### Exercise description
Transcribe all the data, leaving each word as it is.

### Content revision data
──────────────────────────────

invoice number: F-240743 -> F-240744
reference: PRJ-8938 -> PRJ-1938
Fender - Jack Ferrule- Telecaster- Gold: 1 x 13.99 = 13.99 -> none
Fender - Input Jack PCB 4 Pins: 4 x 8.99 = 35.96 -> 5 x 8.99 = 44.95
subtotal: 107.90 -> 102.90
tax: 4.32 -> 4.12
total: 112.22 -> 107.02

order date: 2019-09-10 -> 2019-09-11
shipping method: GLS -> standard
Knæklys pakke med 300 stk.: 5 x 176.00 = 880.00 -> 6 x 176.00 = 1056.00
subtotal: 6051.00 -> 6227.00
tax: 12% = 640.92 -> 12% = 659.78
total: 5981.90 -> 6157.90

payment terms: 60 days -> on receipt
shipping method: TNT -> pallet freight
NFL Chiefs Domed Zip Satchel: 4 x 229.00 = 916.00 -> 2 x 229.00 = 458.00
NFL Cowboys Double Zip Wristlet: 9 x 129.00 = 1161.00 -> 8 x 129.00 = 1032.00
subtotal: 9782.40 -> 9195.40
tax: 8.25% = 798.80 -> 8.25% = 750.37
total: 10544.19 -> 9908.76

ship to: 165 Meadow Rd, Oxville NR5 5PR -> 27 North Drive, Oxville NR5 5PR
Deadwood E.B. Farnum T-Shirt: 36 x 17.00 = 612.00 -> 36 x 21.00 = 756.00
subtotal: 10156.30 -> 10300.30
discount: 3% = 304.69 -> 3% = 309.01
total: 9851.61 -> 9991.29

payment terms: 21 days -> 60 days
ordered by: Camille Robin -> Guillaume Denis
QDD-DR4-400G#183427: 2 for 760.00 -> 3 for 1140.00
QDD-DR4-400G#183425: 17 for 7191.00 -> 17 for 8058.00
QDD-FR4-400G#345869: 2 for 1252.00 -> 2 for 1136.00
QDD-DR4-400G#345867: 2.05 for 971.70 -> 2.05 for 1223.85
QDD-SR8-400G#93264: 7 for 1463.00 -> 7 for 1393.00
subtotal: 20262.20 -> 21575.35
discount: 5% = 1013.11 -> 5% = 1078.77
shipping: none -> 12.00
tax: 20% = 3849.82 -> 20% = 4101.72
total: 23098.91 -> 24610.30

──────────────────────────────

### Solution for this exercise
invoice number: F-240743 -> F-240744
reference: PRJ-8938 -> PRJ-1938
Fender - Jack Ferrule- Telecaster- Gold: 1 x 13.99 = 13.99 -> none
Fender - Input Jack PCB 4 Pins: 4 x 8.99 = 35.96 -> 5 x 8.99 = 44.95
subtotal: 107.90 -> 102.90
tax: 4.32 -> 4.12
total: 112.22 -> 107.02

order date: 2019-09-10 -> 2019-09-11
shipping method: GLS -> standard
Knæklys pakke med 300 stk.: 5 x 176.00 = 880.00 -> 6 x 176.00 = 1056.00
subtotal: 6051.00 -> 6227.00
tax: 12% = 640.92 -> 12% = 659.78
total: 5981.90 -> 6157.90

payment terms: 60 days -> on receipt
shipping method: TNT -> pallet freight
NFL Chiefs Domed Zip Satchel: 4 x 229.00 = 916.00 -> 2 x 229.00 = 458.00
NFL Cowboys Double Zip Wristlet: 9 x 129.00 = 1161.00 -> 8 x 129.00 = 1032.00
subtotal: 9782.40 -> 9195.40
tax: 8.25% = 798.80 -> 8.25% = 750.37
total: 10544.19 -> 9908.76

ship to: 165 Meadow Rd, Oxville NR5 5PR -> 27 North Drive, Oxville NR5 5PR
Deadwood E.B. Farnum T-Shirt: 36 x 17.00 = 612.00 -> 36 x 21.00 = 756.00
subtotal: 10156.30 -> 10300.30
discount: 3% = 304.69 -> 3% = 309.01
total: 9851.61 -> 9991.29

payment terms: 21 days -> 60 days
ordered by: Camille Robin -> Guillaume Denis
QDD-DR4-400G#183427: 2 for 760.00 -> 3 for 1140.00
QDD-DR4-400G#183425: 17 for 7191.00 -> 17 for 8058.00
QDD-FR4-400G#345869: 2 for 1252.00 -> 2 for 1136.00
QDD-DR4-400G#345867: 2.05 for 971.70 -> 2.05 for 1223.85
QDD-SR8-400G#93264: 7 for 1463.00 -> 7 for 1393.00
subtotal: 20262.20 -> 21575.35
discount: 5% = 1013.11 -> 5% = 1078.77
shipping: none -> 12.00
tax: 20% = 3849.82 -> 20% = 4101.72
total: 23098.91 -> 24610.30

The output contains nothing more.